日本の明治の古銭はPCGSによる鑑定品よりもNGCによる鑑定品の方が多い気がします。ただ、米国の鑑定機関ということもあり、たまに古銭を間違えて鑑定しています(一分銀や二朱金など江戸期の古銭で間違っている事があります)。

また、日本の古銭の場合はNGCによる鑑定済み古銭といっても価値として評価されにくいため、古銭売却時にわざわざ高い手数料を支払って米国の鑑定を取得する必要はありません。

NGCの鑑定料

鑑定料は古銭の価値によって異なりますが、送料などを含め5000円程度〜が相場となっています。その為、現存数が多く価値の低い古銭の鑑定済み品は意外と少ないです。

古銭鑑定機関PCGSとは

PCGS

PCGSも米国の鑑定機関です。個人的にはNGCよりもPCGSの方がスラブ(ケース)がカッコイイので好きです。1985年にコインの価値が、その状態により大きく異なることから国際的な品質基準を決めるために発足されました。世界トップクラスの専門家による公平なグレーディングと認証により比類のない価値をPCGS認定コインは持っています。

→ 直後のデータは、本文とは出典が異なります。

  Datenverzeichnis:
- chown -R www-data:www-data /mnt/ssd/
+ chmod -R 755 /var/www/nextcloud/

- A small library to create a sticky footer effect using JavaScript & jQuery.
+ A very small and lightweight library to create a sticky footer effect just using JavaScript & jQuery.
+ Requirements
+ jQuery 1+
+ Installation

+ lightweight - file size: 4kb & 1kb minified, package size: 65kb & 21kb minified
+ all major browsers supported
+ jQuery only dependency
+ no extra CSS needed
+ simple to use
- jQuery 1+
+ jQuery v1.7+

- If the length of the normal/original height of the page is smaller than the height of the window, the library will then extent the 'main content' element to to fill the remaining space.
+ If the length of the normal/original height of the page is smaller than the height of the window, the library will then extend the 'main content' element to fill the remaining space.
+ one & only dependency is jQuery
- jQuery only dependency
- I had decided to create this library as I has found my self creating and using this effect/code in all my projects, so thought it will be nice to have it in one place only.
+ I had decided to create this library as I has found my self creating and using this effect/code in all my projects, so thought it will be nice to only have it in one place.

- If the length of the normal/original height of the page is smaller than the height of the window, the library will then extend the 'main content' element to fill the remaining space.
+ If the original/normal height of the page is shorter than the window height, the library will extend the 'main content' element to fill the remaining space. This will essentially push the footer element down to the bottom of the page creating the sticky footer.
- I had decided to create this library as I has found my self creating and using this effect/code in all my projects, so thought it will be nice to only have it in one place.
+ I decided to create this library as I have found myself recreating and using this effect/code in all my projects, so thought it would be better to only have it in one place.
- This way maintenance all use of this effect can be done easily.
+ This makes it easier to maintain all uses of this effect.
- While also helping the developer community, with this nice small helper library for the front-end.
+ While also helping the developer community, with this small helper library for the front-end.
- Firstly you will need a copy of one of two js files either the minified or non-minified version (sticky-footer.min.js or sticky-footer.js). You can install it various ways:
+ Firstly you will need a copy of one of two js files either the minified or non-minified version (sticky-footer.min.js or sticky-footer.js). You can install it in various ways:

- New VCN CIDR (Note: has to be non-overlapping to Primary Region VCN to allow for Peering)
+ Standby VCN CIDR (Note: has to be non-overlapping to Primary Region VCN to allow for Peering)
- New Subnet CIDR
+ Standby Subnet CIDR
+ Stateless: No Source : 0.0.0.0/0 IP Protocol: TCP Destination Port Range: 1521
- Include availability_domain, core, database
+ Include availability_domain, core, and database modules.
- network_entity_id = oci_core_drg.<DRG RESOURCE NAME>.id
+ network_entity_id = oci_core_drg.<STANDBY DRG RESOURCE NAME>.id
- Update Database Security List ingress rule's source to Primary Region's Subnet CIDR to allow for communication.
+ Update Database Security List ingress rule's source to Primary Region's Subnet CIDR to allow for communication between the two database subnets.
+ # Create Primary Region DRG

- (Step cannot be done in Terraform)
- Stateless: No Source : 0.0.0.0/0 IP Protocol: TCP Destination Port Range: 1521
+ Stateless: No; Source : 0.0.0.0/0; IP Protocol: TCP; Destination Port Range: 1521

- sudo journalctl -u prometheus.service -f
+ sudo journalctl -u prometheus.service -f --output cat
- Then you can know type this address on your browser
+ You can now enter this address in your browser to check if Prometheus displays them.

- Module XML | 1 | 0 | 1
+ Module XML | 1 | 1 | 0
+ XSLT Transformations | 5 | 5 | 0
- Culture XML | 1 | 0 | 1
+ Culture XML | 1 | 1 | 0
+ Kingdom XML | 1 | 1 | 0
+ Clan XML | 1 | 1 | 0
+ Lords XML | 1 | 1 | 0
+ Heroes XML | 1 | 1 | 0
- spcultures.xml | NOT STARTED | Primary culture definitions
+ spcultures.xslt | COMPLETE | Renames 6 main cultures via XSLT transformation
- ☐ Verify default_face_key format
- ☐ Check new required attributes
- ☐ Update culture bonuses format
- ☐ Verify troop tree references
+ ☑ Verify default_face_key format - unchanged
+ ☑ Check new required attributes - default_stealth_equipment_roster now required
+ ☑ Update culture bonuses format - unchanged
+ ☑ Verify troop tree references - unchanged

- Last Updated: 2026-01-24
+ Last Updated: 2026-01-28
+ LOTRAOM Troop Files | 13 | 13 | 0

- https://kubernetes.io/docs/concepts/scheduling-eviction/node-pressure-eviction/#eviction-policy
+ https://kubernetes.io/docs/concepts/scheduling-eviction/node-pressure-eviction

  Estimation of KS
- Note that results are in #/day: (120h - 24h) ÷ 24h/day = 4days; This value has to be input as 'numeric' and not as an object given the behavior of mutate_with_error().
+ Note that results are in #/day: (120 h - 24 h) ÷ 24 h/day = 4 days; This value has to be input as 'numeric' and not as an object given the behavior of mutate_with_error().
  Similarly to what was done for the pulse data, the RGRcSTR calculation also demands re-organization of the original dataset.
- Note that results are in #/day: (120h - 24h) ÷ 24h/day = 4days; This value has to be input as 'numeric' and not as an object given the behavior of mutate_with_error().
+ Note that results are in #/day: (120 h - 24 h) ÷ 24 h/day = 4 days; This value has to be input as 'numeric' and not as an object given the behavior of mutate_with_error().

日本では海外のアンティークコイン(英国、米国、ドイツ、スイス、フランスなど)の場合、NGCやPCGSによる鑑定済みコイン(古銭)は高く評価される傾向にありますが、日本の古銭(江戸、明治、大正、昭和)の場合、海外の鑑定の価値は殆ど評価されません。

PCGSの鑑定料

鑑定料は古銭の価値によって異なりますが、NGCと同様に送料などを含め5000円程度〜が相場となっています。明治期の状態の良い古銭を売却のために鑑定に出すのは良い選択肢だと思われますが、昭和期の価値の低い古銭などを売却のために鑑定に出すことはオススメしません。

NGC・PCGSの評価と状態の関係

古銭業者や書籍によって評価基準が若干異なることもありますが、このサイト(古銭の買取売却査定ナビ)ではNGCやPCGSのグレード(評価)と古銭の状態の関係については下記のように定義しております(PFやPRなどのプルーフについても同様の基準となっています)。

NGC・PCGSの評価 状態
MS65以上 完全未使用
MS60〜MS64 未使用
AU50〜AU58 準未使用
XF40〜XF45 極美品
VF20〜VF35 美品
F12〜F15 並品
VG4〜VG8 劣品

古い古銭ではMSグレードは希少で骨董(アンティークコイン)としての価値が高いことが一般的です。一方、近年の硬貨についてはMSグレードだとしても現存数が多いためプレミアムの価値が乏しい事もあります。今回の記事が古銭の売却や換金の参考になりましたら幸いです。